(Web page revision data)
--- START ---

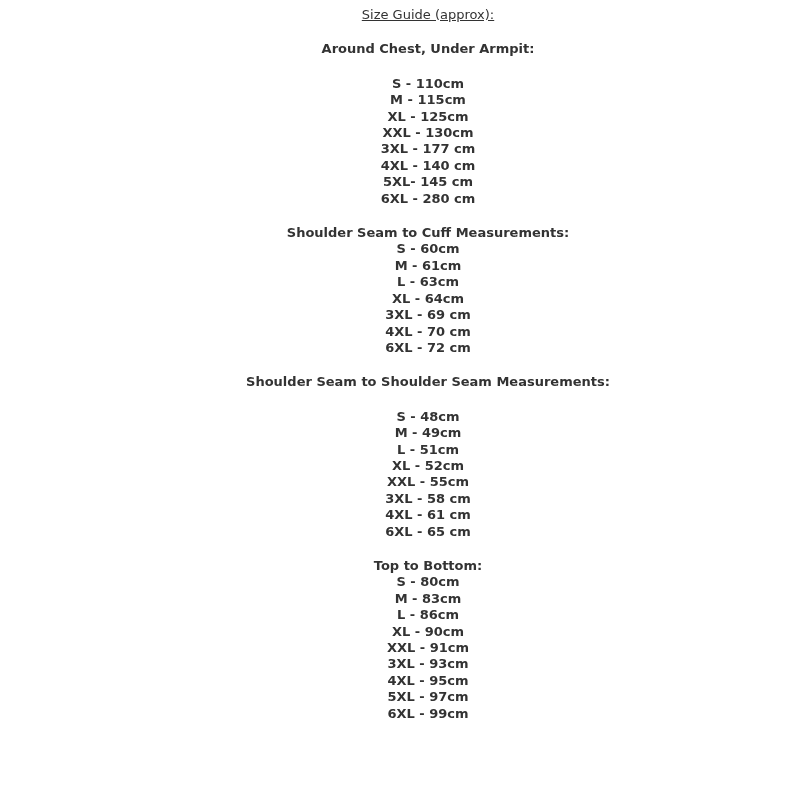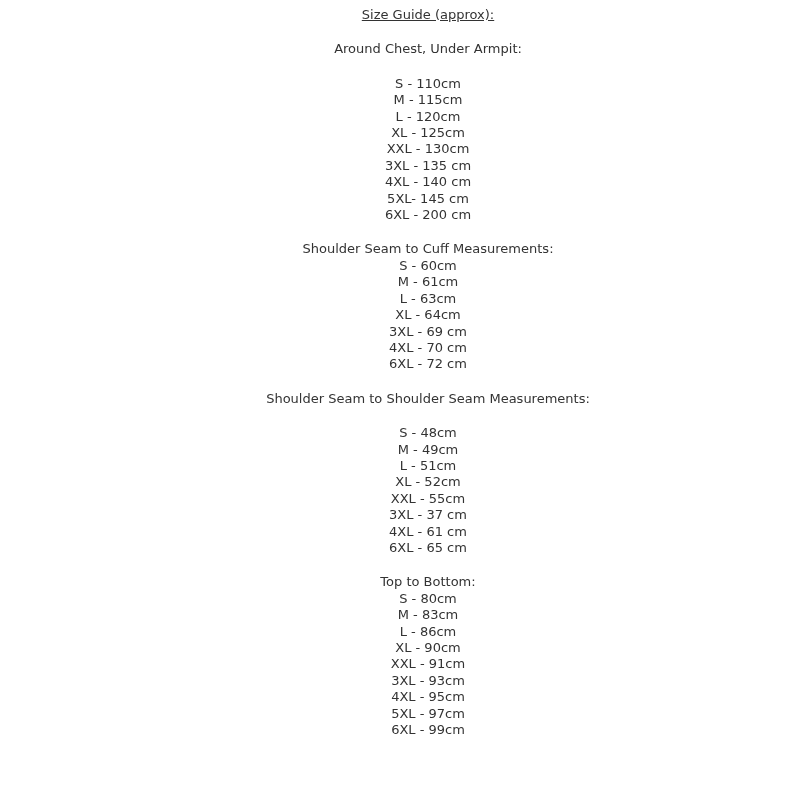"Around Chest, Under Armpit:" .section { font-weight: none -> bold }
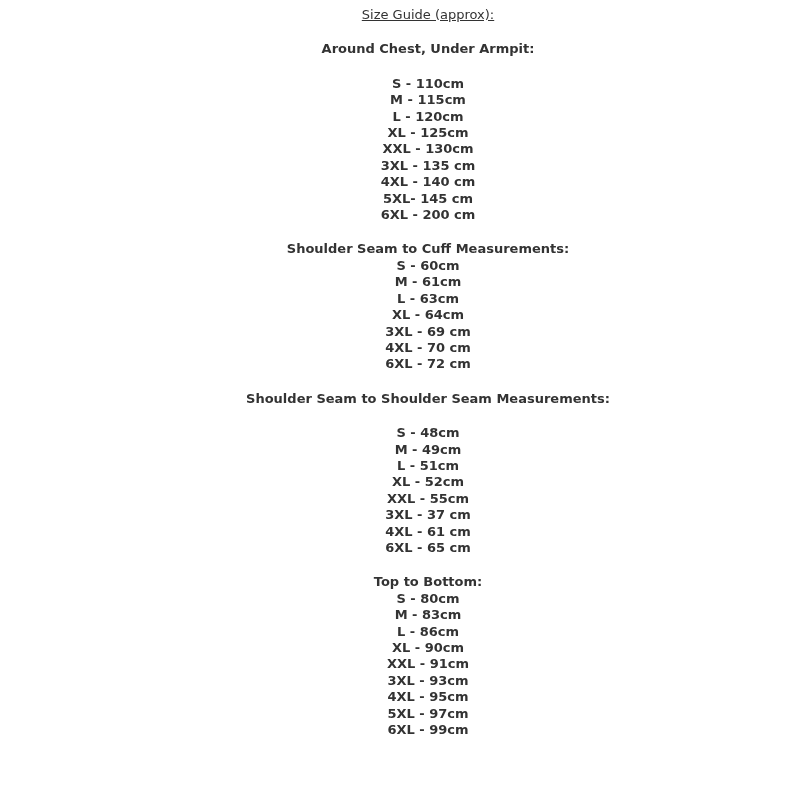"L - 120cm" div.measure-line { html: <div>L - 120cm</div> -> none }
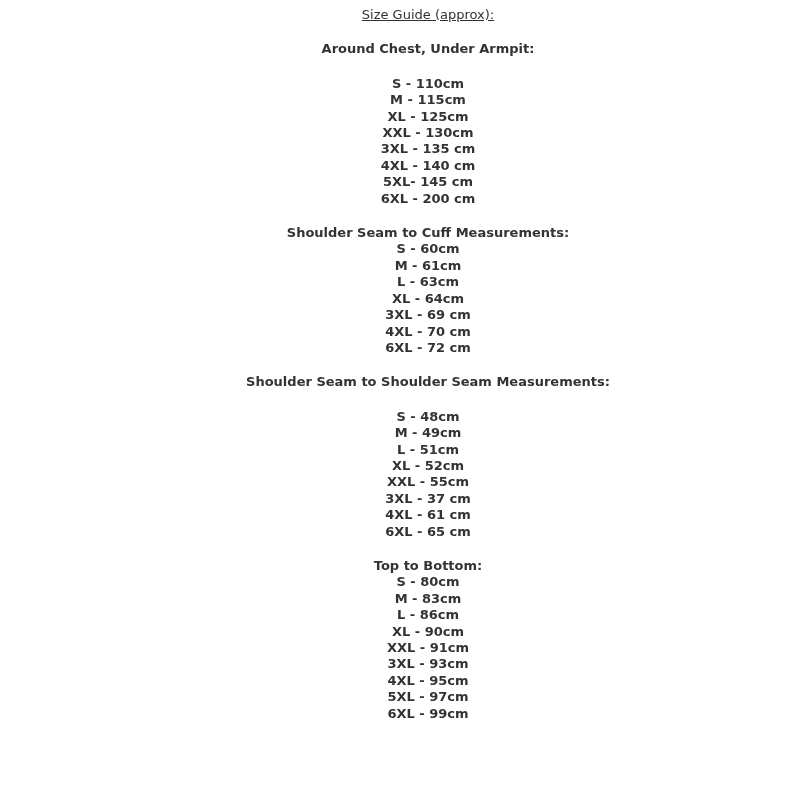"3XL - 135 cm" div.measure-line { text: 135 -> 177 }
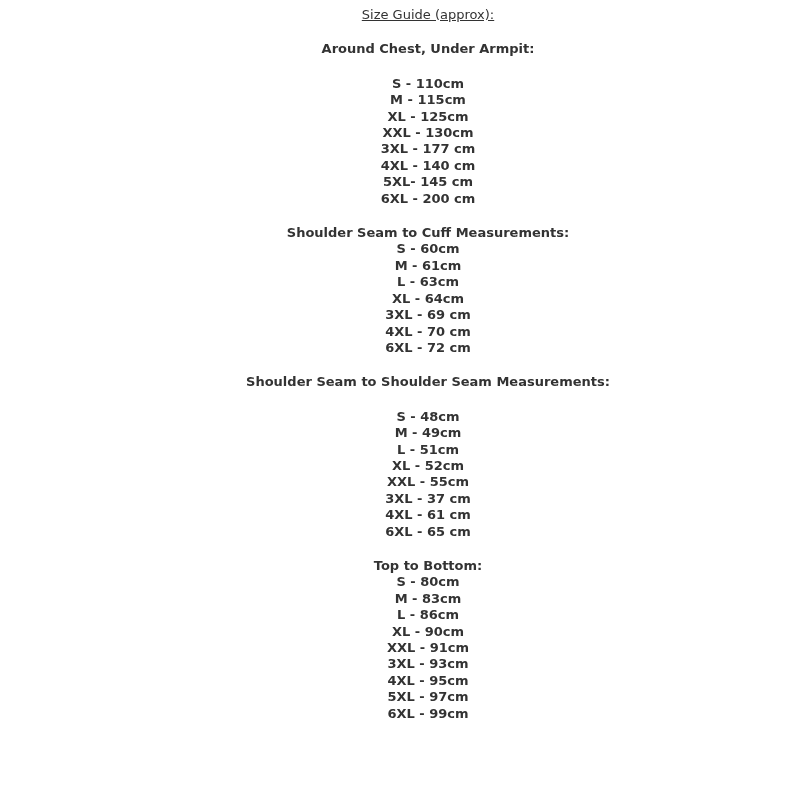"6XL - 200 cm" div.measure-line { text: 200 -> 280 }
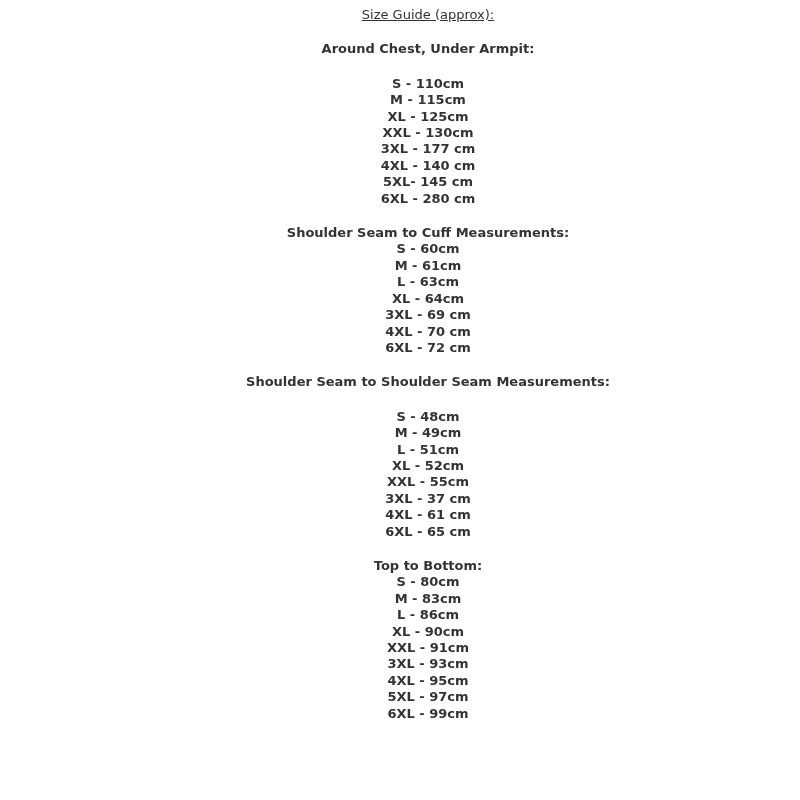"3XL - 37 cm" div.measure-line { text: 37 -> 58 }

--- END ---

:: Aim of the exercise ::
All that is required is the lines from the line containing "text: 200 ->" through the end of the records above, copied exactly, and none of the pictures.

:: Written solution ::
"6XL - 200 cm" div.measure-line { text: 200 -> 280 }
"3XL - 37 cm" div.measure-line { text: 37 -> 58 }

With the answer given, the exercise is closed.